Files matching most binary formats

> find . -type f \( -iname '*.DDS' -o -iname '*.dds' -o -iname '*.bin' -o -iname '*.gltf' -o -iname '*.psd' -o -iname '*.PCK' -o -iname '*.TIF' -o -iname '*.otf' \) ! -exec ls -l {} +  | sort -rk 5,5 | wc -l
     284

Scripts for testing

Script to mirror a large repo

GitHub only allows pushes of max 2GB in one go, which can be an issue with a large repository like the aircraft. Here's an example script that can mirror a large repo in chunks, still taking all branches

#!/bin/bash

# Original repository URL
ORIGIN_URL="[email protected]:flybywiresim/aircraft.git"
# New empty repository URL
NEW_REPO_URL="[email protected]:pdellaert/fbw-aircraft-git-lfs.git"
# Chunk size for commits
CHUNK_SIZE=200
# Main branch (make sure it is done first)
MAIN_BRANCH="master"

# Clone the original repository with all branches and all data
git clone --mirror $ORIGIN_URL cloned-repo

# Change into the cloned repository directory
cd cloned-repo

# Get all the branch names
branches=$(git branch -a | grep -v $MAIN_BRANCH | tr -d '* ')

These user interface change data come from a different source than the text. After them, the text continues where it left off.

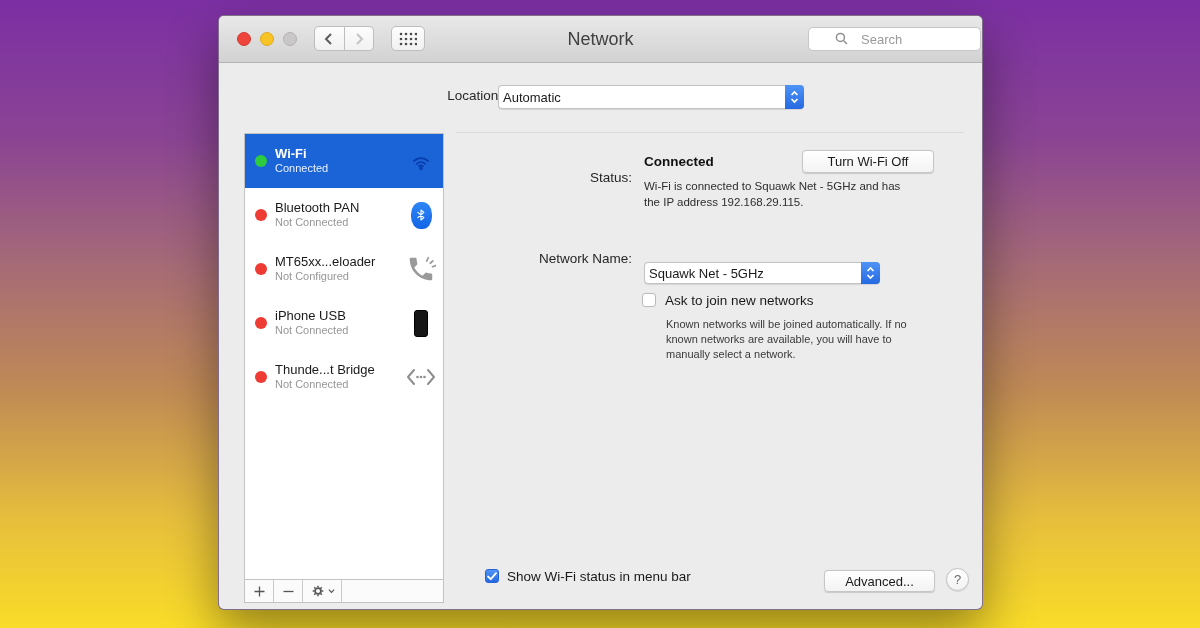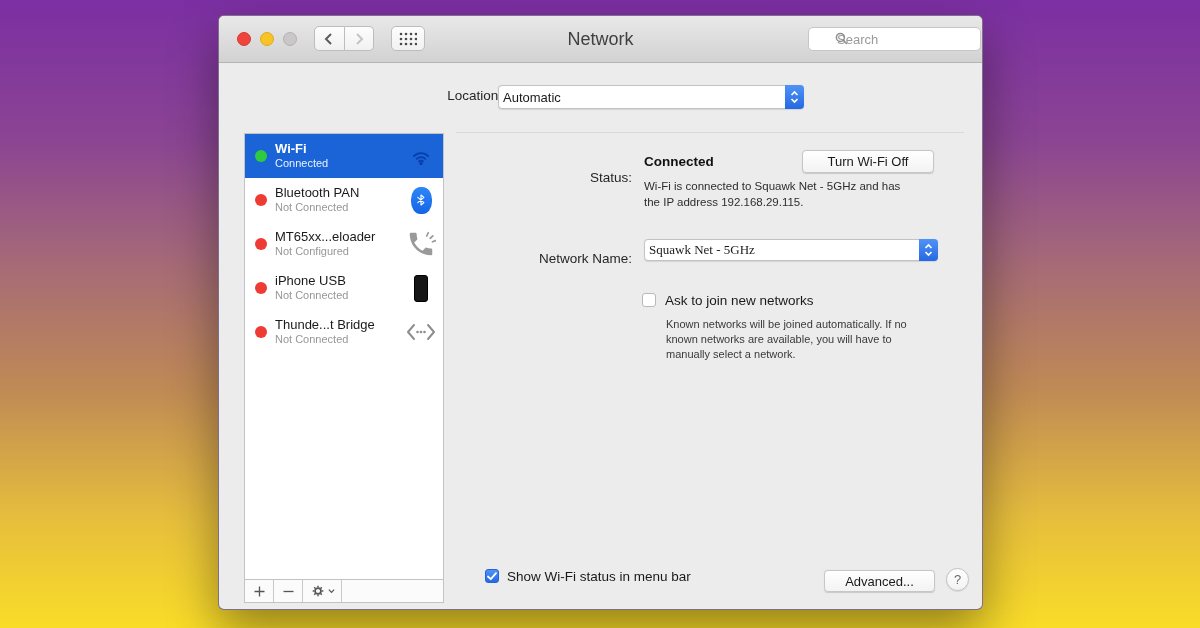"Search" .searchbox input { padding: 0 8px 0 28px -> 0 8px 0 52px }
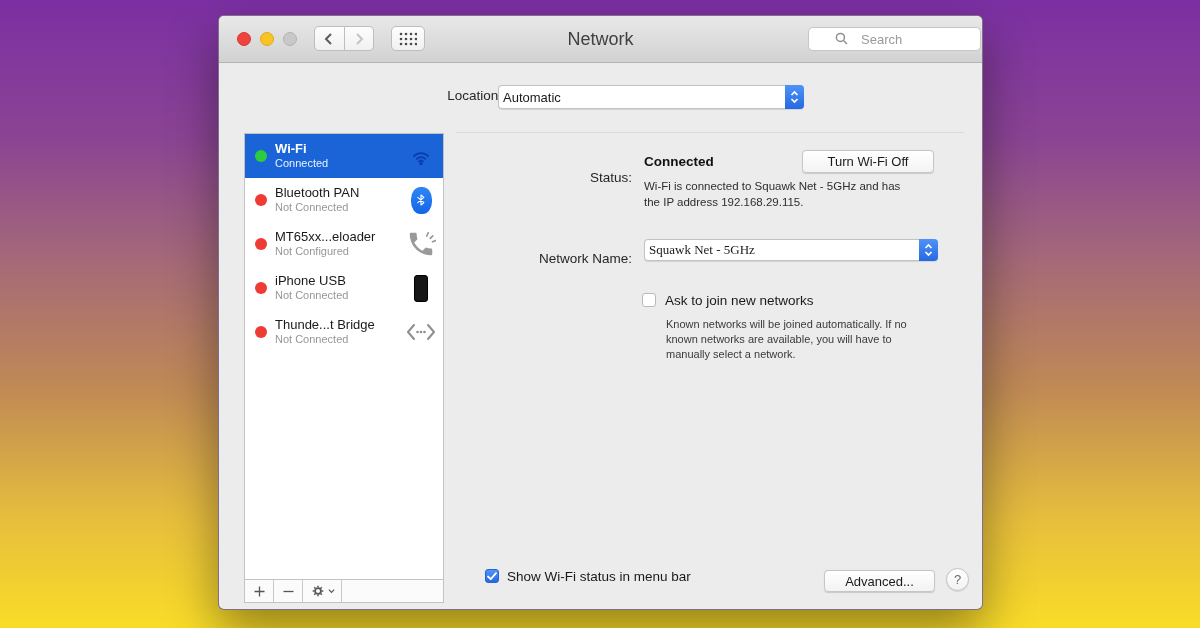"Wi-Fi" .sb-row { height: 44px -> 54px }
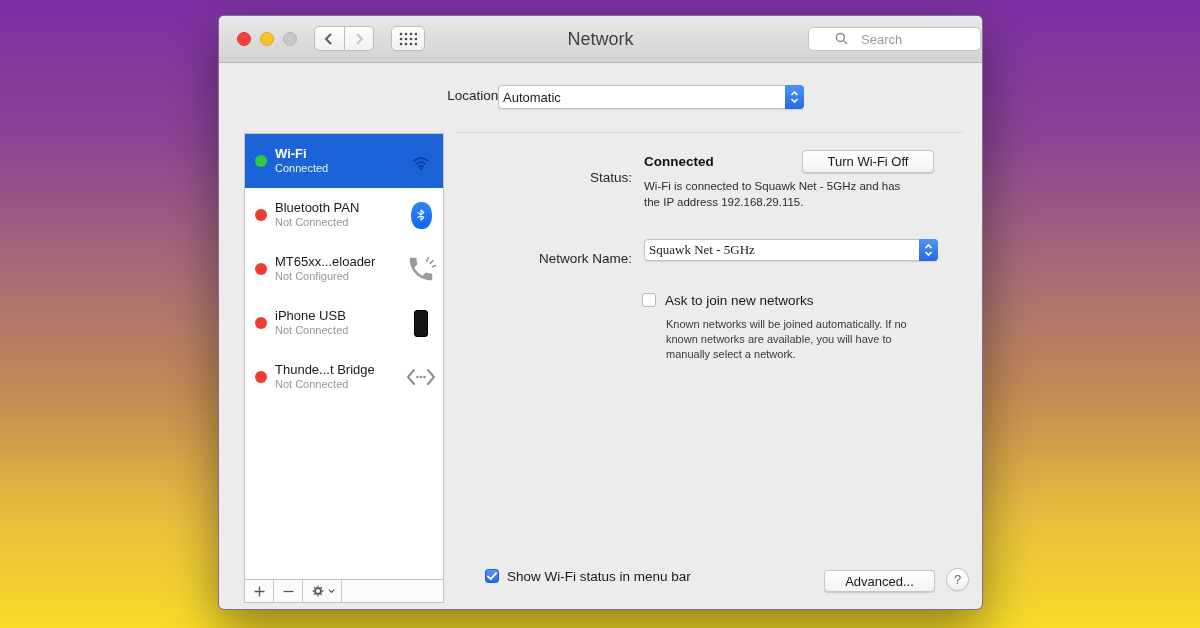"Squawk Net - 5GHz" .sel-network { font-family: Liberation Serif, serif -> none; top: 223px -> 246px; width: 294px -> 236px }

# Loop through all the branches
for branch in $MAIN_BRANCH $branches; do
  echo "Processing branch: $branch"

  # Get the total number of commits for the branch
  count=$(git rev-list --count $branch)

  # Iterate through the commits in chunks, pushing them to the new repository
  for ((i=0; i<$count; i+=$CHUNK_SIZE)); do
    start=$(($i+1))
    end=$(($i+$CHUNK_SIZE))
    if [ $end -gt $count ]; then
      end=$count
    fi
    echo "Pushing commits $start to $end"

    # Get the commit hashes for the current chunk in chronological order
    chunk_commits=$(git rev-list --reverse $branch | tail -n +$start | head -n $(($end-$i)))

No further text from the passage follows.